== Work to be completed ==
Each line below is to be set down again exactly.

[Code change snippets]
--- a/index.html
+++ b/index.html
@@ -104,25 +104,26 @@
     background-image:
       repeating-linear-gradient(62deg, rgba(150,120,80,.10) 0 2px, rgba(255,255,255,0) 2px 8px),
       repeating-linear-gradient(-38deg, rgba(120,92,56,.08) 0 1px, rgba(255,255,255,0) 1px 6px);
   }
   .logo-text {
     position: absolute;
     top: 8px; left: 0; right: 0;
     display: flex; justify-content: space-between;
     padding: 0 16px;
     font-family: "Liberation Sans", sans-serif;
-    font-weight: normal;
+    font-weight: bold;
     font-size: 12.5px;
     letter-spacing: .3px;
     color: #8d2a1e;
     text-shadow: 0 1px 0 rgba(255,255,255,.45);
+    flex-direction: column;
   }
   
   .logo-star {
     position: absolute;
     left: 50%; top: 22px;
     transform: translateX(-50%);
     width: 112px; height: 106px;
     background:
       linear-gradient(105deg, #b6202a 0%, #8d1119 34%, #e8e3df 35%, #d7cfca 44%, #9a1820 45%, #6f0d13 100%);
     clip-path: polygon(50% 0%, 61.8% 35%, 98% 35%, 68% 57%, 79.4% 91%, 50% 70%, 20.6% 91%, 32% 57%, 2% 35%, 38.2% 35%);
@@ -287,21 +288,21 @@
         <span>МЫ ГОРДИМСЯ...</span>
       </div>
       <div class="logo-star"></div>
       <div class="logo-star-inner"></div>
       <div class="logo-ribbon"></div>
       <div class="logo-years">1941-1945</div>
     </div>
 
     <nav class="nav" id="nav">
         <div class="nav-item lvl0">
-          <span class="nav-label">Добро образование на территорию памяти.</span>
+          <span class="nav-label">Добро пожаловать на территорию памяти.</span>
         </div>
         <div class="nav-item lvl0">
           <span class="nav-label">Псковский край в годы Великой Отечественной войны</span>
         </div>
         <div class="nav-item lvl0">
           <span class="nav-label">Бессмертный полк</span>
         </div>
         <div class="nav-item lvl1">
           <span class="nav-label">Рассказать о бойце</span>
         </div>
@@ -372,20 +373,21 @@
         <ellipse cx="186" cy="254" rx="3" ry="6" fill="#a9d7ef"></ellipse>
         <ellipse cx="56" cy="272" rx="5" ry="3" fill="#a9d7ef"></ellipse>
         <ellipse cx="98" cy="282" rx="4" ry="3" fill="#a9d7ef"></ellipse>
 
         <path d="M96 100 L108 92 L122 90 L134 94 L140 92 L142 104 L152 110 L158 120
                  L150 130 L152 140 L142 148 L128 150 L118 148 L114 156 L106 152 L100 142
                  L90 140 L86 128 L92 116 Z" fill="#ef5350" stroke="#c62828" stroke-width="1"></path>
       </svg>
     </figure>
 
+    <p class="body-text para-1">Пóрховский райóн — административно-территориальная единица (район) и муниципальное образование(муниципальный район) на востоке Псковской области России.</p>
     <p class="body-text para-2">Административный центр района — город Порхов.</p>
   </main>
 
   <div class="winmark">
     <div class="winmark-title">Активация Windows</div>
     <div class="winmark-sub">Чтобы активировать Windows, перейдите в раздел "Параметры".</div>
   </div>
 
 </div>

== Answer for the task ==
--- a/index.html
+++ b/index.html
@@ -104,25 +104,26 @@
     background-image:
       repeating-linear-gradient(62deg, rgba(150,120,80,.10) 0 2px, rgba(255,255,255,0) 2px 8px),
       repeating-linear-gradient(-38deg, rgba(120,92,56,.08) 0 1px, rgba(255,255,255,0) 1px 6px);
   }
   .logo-text {
     position: absolute;
     top: 8px; left: 0; right: 0;
     display: flex; justify-content: space-between;
     padding: 0 16px;
     font-family: "Liberation Sans", sans-serif;
-    font-weight: normal;
+    font-weight: bold;
     font-size: 12.5px;
     letter-spacing: .3px;
     color: #8d2a1e;
     text-shadow: 0 1px 0 rgba(255,255,255,.45);
+    flex-direction: column;
   }
   
   .logo-star {
     position: absolute;
     left: 50%; top: 22px;
     transform: translateX(-50%);
     width: 112px; height: 106px;
     background:
       linear-gradient(105deg, #b6202a 0%, #8d1119 34%, #e8e3df 35%, #d7cfca 44%, #9a1820 45%, #6f0d13 100%);
     clip-path: polygon(50% 0%, 61.8% 35%, 98% 35%, 68% 57%, 79.4% 91%, 50% 70%, 20.6% 91%, 32% 57%, 2% 35%, 38.2% 35%);
@@ -287,21 +288,21 @@
         <span>МЫ ГОРДИМСЯ...</span>
       </div>
       <div class="logo-star"></div>
       <div class="logo-star-inner"></div>
       <div class="logo-ribbon"></div>
       <div class="logo-years">1941-1945</div>
     </div>
 
     <nav class="nav" id="nav">
         <div class="nav-item lvl0">
-          <span class="nav-label">Добро образование на территорию памяти.</span>
+          <span class="nav-label">Добро пожаловать на территорию памяти.</span>
         </div>
         <div class="nav-item lvl0">
           <span class="nav-label">Псковский край в годы Великой Отечественной войны</span>
         </div>
         <div class="nav-item lvl0">
           <span class="nav-label">Бессмертный полк</span>
         </div>
         <div class="nav-item lvl1">
           <span class="nav-label">Рассказать о бойце</span>
         </div>
@@ -372,20 +373,21 @@
         <ellipse cx="186" cy="254" rx="3" ry="6" fill="#a9d7ef"></ellipse>
         <ellipse cx="56" cy="272" rx="5" ry="3" fill="#a9d7ef"></ellipse>
         <ellipse cx="98" cy="282" rx="4" ry="3" fill="#a9d7ef"></ellipse>
 
         <path d="M96 100 L108 92 L122 90 L134 94 L140 92 L142 104 L152 110 L158 120
                  L150 130 L152 140 L142 148 L128 150 L118 148 L114 156 L106 152 L100 142
                  L90 140 L86 128 L92 116 Z" fill="#ef5350" stroke="#c62828" stroke-width="1"></path>
       </svg>
     </figure>
 
+    <p class="body-text para-1">Пóрховский райóн — административно-территориальная единица (район) и муниципальное образование(муниципальный район) на востоке Псковской области России.</p>
     <p class="body-text para-2">Административный центр района — город Порхов.</p>
   </main>
 
   <div class="winmark">
     <div class="winmark-title">Активация Windows</div>
     <div class="winmark-sub">Чтобы активировать Windows, перейдите в раздел "Параметры".</div>
   </div>
 
 </div>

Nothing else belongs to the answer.